In some embodiments, after the parameter weight is updated, the current spiking neural network in the spiking neural network emotion recognition model is determined on the basis of the updated parameter weight; and then the convergence of the current spiking neural network may be further judged according to the verification set in the dynamic visual data set; and when the current spiking neural network has converged, the method proceeds to S360 and the operation ends, and a spiking neural network emotion recognition model based on the latest parameter weight is obtained. Also, test training may be performed on the spiking neural network emotion recognition model by using the acquired test sets of a plurality of emotion categories, and a corresponding emotion category is outputted, so as to obtain the trained spiking neural network emotion recognition model. When the current spiking neural network has not converged, the method may return to S320 to re-use the training set to perform next round of training on the updated current spiking neural network, so as to re-update the parameter weight until the updated current spiking neural network converges.
S360: the training ends, to obtain a trained spiking neural network emotion recognition model. In some embodiments, when it is judged that the current spiking neural network after updating the parameter weight has converged, the training ends, to obtain a trained spiking neural network emotion recognition model.
It should be noted that in practical applications, there may be a plurality of methods for judging whether the current spiking neural network converges, for example, by judging whether the current training number of times reaches a preset number of times, when the current training number of times reaches a preset number of times, the current spiking neural network has converged, and when the current training number of times does not reaches a preset number of times, the current spiking neural network has not converged. The judgment may also be performed by judging whether an error reduction degree of the current spiking neural network is stabilized within a preset range; when the error reduction degree of the current spiking neural network is stabilized within the preset range, the current spiking neural network has converged, and when the error reduction degree of the current spiking neural network is not stabilized within the preset range, the current spiking neural network has not converged. Further, it may be judged whether the current spiking neural network converges by judging whether an error based on the current spiking neural network is less than an error threshold; when the error based on the current spiking neural network is less than an error threshold, the current spiking neural network has converged, and when the error based on the current spiking neural network is not less than an error threshold, the current spiking neural network has not converged.

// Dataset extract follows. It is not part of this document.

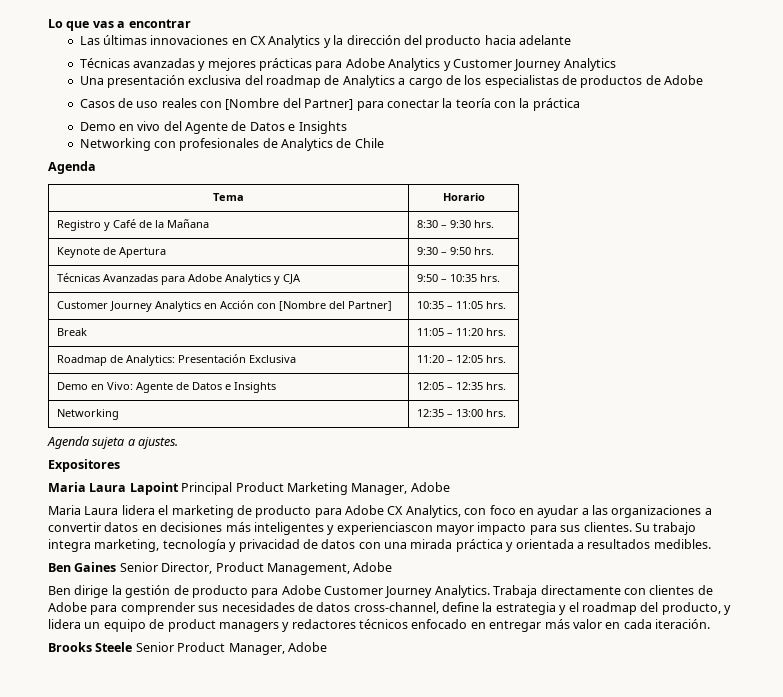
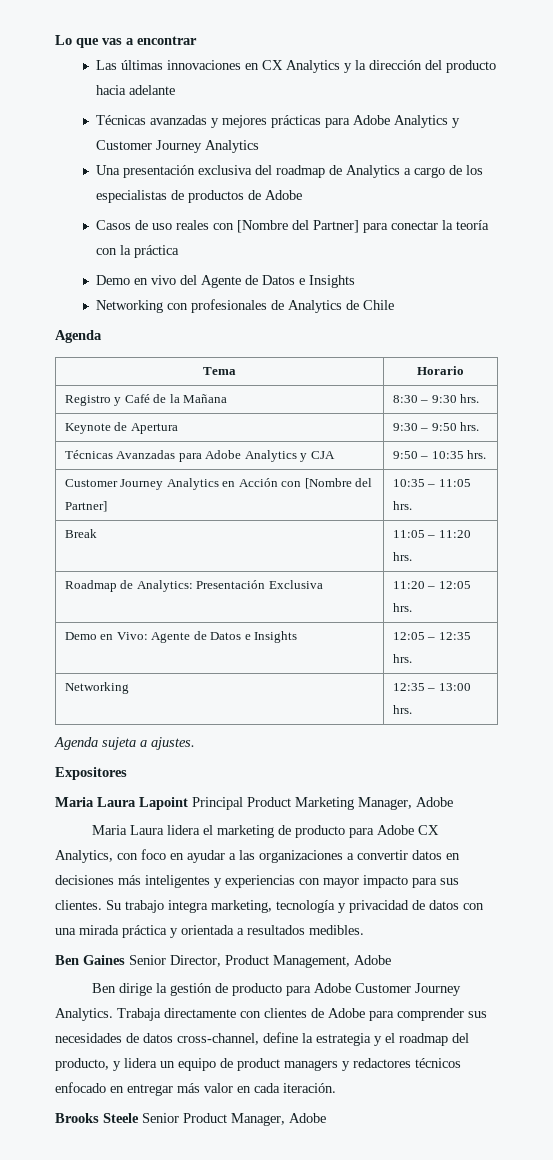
- Maria Laura lidera el marketing de producto para Adobe CX Analytics, con foco en ayudar a las organizaciones a convertir datos en decisiones más inteligentes y experienciascon mayor impacto para sus clientes.
+ Maria Laura lidera el marketing de producto para Adobe CX Analytics, con foco en ayudar a las organizaciones a convertir datos en decisiones más inteligentes y experiencias con mayor impacto para sus clientes.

Hence, in the embodiments of the present disclosure, a spiking neural network is trained by a pre-established dynamic visual data set to obtain a spiking neural network emotion recognition model and then to-be-recognized spiking sequences corresponding to video information are acquired; the to-be-recognized spiking sequences are inputted into the spiking neural network emotion recognition model, and the to-be-recognized spiking sequences are recognized by the spiking neural network emotion recognition model, so as to obtain a corresponding emotion category. Some embodiments of the present disclosure may recognize an emotion category on the basis of video information in a use process, so that the ways for emotion recognition increase, which is beneficial to better achieve emotion recognition.
In some embodiments of the present disclosure, please further please refer to
It should be noted that, for specific implementation process of each step in some embodiments, reference may be made to the implementation process of corresponding steps in the embodiments above for details, and they will not be repeated herein.
In some embodiments of the present disclosure, please further refer to
It should be noted that, for specific implementation process of each step in some embodiments, reference may be made to the implementation process of corresponding steps in the embodiments above for details, and they will not be repeated herein.
On the basis of the embodiments above, embodiments of the present disclosure further provide an apparatus for recognizing emotion. For details, please refer to
In some embodiments of the present disclosure, in some other embodiments, based on the embodiments above, the apparatus further includes: a training module 801, a schematic structural diagram thereof is as shown in
In some embodiments of the present disclosure, in some other embodiments, based on the embodiments above, the training module includes: a test set acquisition module and a first training module, wherein
In some embodiments of the present disclosure, in some other embodiments, based on the embodiments above, the training module includes: an establishment module and a second training module,
In some embodiments of the present disclosure, in some other embodiments, based on the embodiments above, the establishment module includes: a spiking sequence acquisition module, a data set establishment module, and at least one of a simulation processing module and a spiking sequence acquisition module, wherein
In some embodiments of the present disclosure, in some other embodiments, based on the embodiments above, the simulation processing module includes: a traversing module, a first conversion module and a first assignment module, wherein
In some embodiments of the present disclosure, in some other embodiments, based on the embodiments above, the simulation processing module further includes: a second assignment module, an update module and a second conversion module, wherein
In some embodiments of the present disclosure, in some other embodiments, based on the embodiments above, the simulation processing module further includes: a second spiking sequence acquisition module, wherein
In some embodiments of the present disclosure, in some other embodiments, based on the embodiments above, the assignment module includes: a first calculation module, and at least one of a first position assignment module and a first position assignment module,
In some embodiments of the present disclosure, in some other embodiments, based on the embodiments above, the spiking neural network includes a voting neuronal population;
In some embodiments of the present disclosure, in some other embodiments, based on the embodiments above, the second training module further includes: a second propagation module, wherein
In some embodiments of the present disclosure, in some other embodiments, based on the embodiments above, the judgment module at least includes one of the following:
In some embodiments of the present disclosure, in some other embodiments, based on the embodiments above, the spiking neural network further includes: a feature extraction module and an emotion mapping module, wherein the feature extraction module includes a single forward extraction unit composed of convolution, normalization, Parametric Leaky-Integrate and Fire (PLIF) model and average pooling, and a network unit composed of two fully-connected layers and two PLIF, which are arranged at intervals; and the emotion mapping module is configured to map spiking sequences outputted by the voting neuronal population module to a final emotion category.
Please further refer to
Please further refer to
With regard to the apparatuses in the embodiments above, the specific manner in which various components execute operations has been described in detail in the corresponding method embodiments, and will not be described in detail herein.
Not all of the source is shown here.